Multimarker Risk Stratification Approach At Multiple Sclerosis Onset
CLINICAL IMMUNOLOGY
Lidia Fernández-Paredesa, Armanda Casrouge, Jérémie Decalf et al.
Clinical Immunology
DOI: 10.1016/j.clim.2017.05.019
Abstract:
Delay in the diagnosis of multiple sclerosis (MS) stems from the lack of specific clinical and analytical markers to assist in the early diagnosis and prediction of progressive course. We propose a decision-tree model that better defines early at onset MS patients and those with the progressive form by analysing a 12-biomarkers panel in serum and CSF samples of patients with MS, other neurological diseases (OND) and healthy contols.
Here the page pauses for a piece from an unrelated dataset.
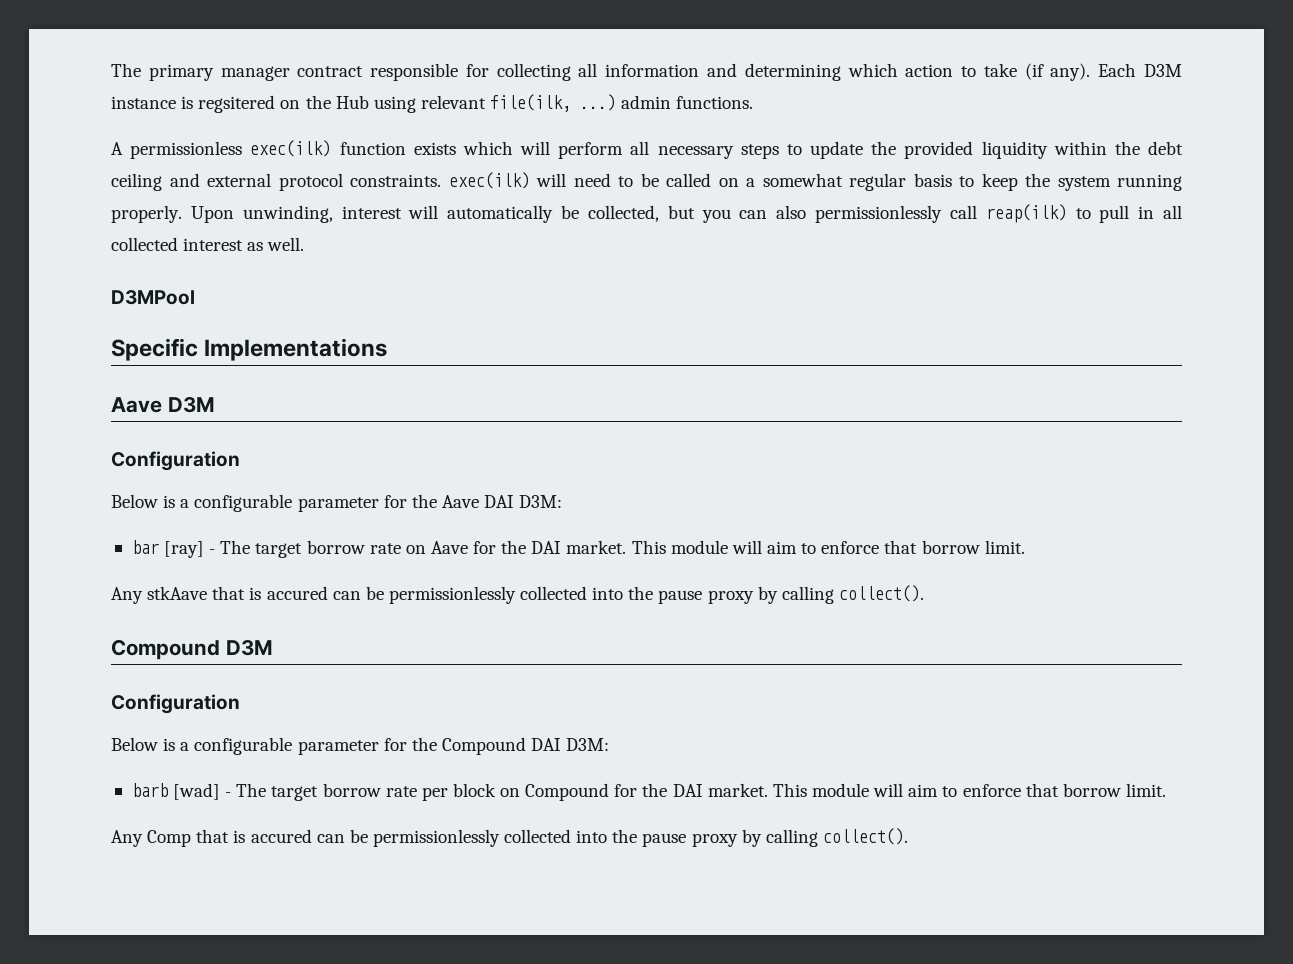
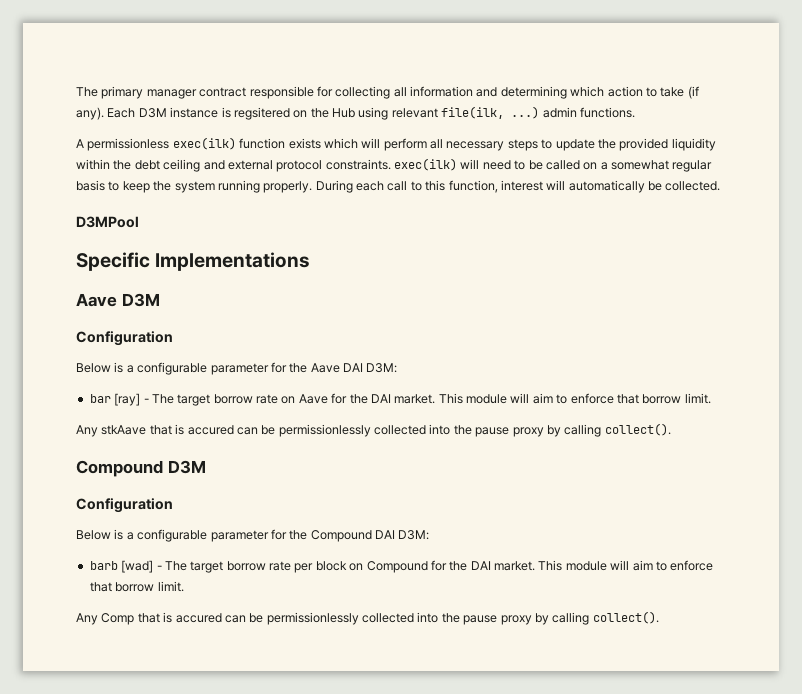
- Upon unwinding, interest will automatically be collected, but you can also permissionlessly call reap(ilk) to pull in all collected interest as well.
+ During each call to this function, interest will automatically be collected.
Thus, patients at onset of neurological disease were first classified by serum IL-7 levels < 141 pg/ml (OR = 6.51, p < 0.001). Combination of IL-7 and IP-10 indicated risk for a specific MS clinical form, where IL-7 < 141 and IP-10 < 570 pg/ml were associated with the highest risk for PP-MS (OR = 22, p = 0.01). Unexpectedly, both PP-MS and RR-MS patients shared significantly decreased prototypical biomarkers of inflammation and tissue regeneration in CSF than OND suggesting a defective intrinsic immune response playing a role at the beginning of the disease.